This paper seeks to identify the meanings associated with retirement for a longitudinal sample of women immediately prior to and following their official retirement. Contextual factors which shape those meanings are also described.
In‐depth interviews, based on a series of interview guides were conducted with a sample of 14 women in their pre‐ and post‐retirement years. The data were coded using a grounded theory approach and typology classification schemes.
Retirement was alternately conceptualized as a new period of life affording freedoms and growth, as a natural final phase, as a frightening period due to losses, and/or as a pinnacle of accomplishment or relief. The contextual influences of family, friends, and unique attributes of one's profession (e.g. having jobs with transferrable skills and/or having physically demanding jobs) help create meanings. Finally, meanings were found to shift over time in concert with changing contexts.

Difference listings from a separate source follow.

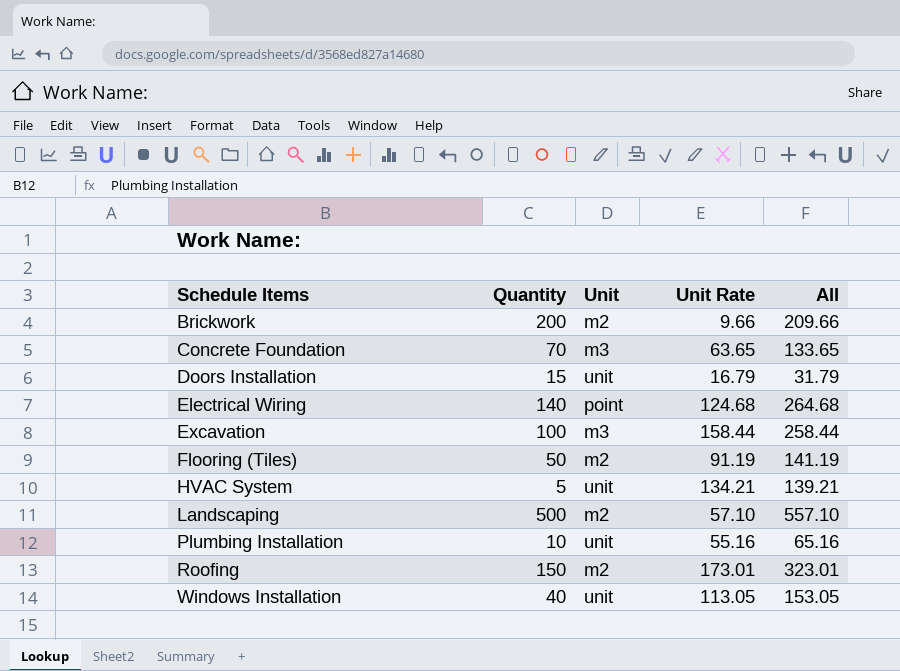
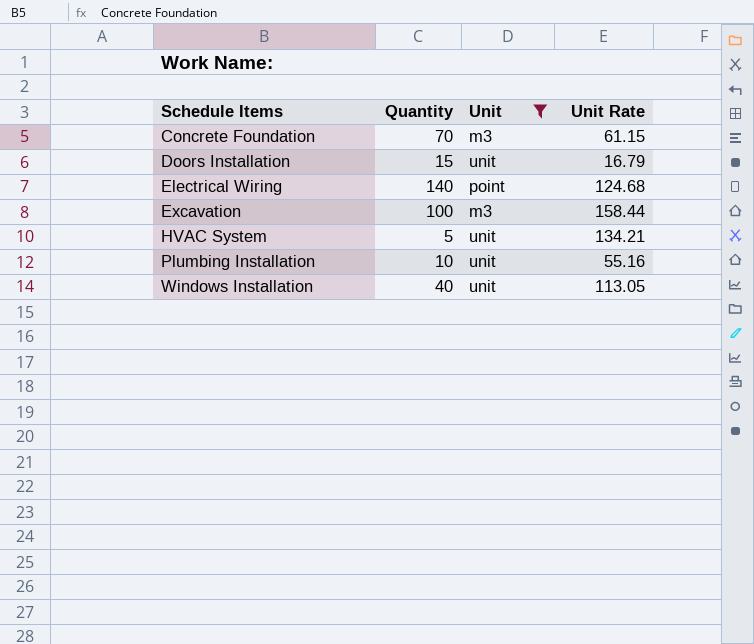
filter: none -> Unit != m2
column All | formula: [Quantity] + [Unit Rate] -> none
Concrete Foundation | Unit Rate: 63.65 -> 61.15

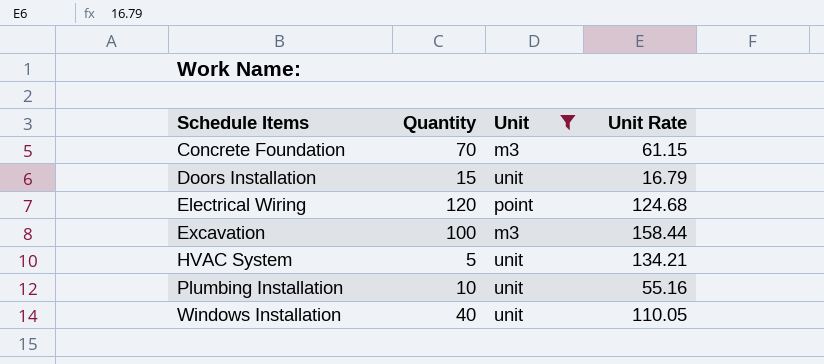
Electrical Wiring | Quantity: 140 -> 120
Windows Installation | Unit Rate: 113.05 -> 110.05

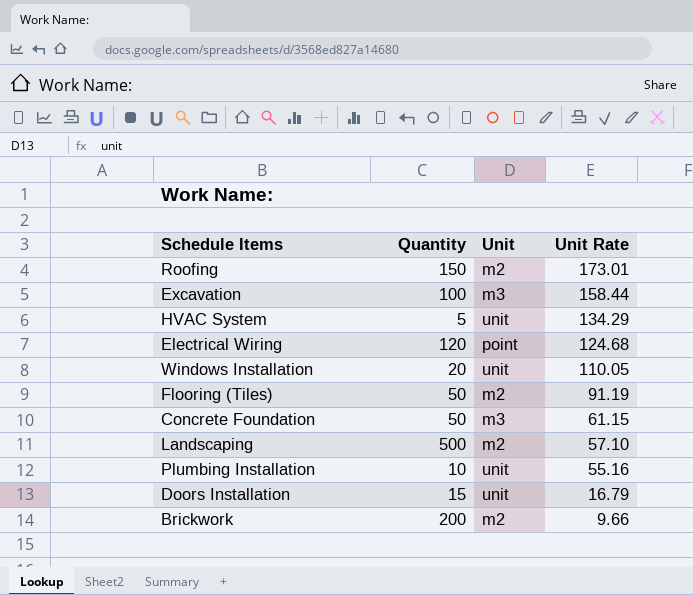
filter: Unit != m2 -> none
row order: Schedule Items ascending -> Unit Rate descending
HVAC System | Unit Rate: 134.21 -> 134.29
Windows Installation | Quantity: 40 -> 20
Concrete Foundation | Quantity: 70 -> 50

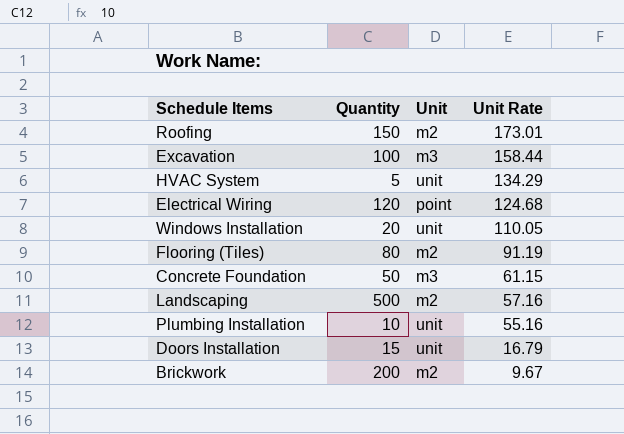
Flooring (Tiles) | Quantity: 50 -> 80
Landscaping | Unit Rate: 57.10 -> 57.16
Brickwork | Unit Rate: 9.66 -> 9.67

Women have a wide range of responses to their own retirement. The stereotype that they will easily replace the work role with family and/or household roles does not hold for all.
By truly understanding the particulars of each employee's situation, managers can assist employees in the transition into retirement such that it is a smooth one. Managers might also be able to more immediately identify employees, who would be willing to return to the organization in a consulting or short‐term capacity following retirement.
The longitudinal data offers a unique vantage point, such that meanings can be traced over time in a way that has not yet been documented in empirical work.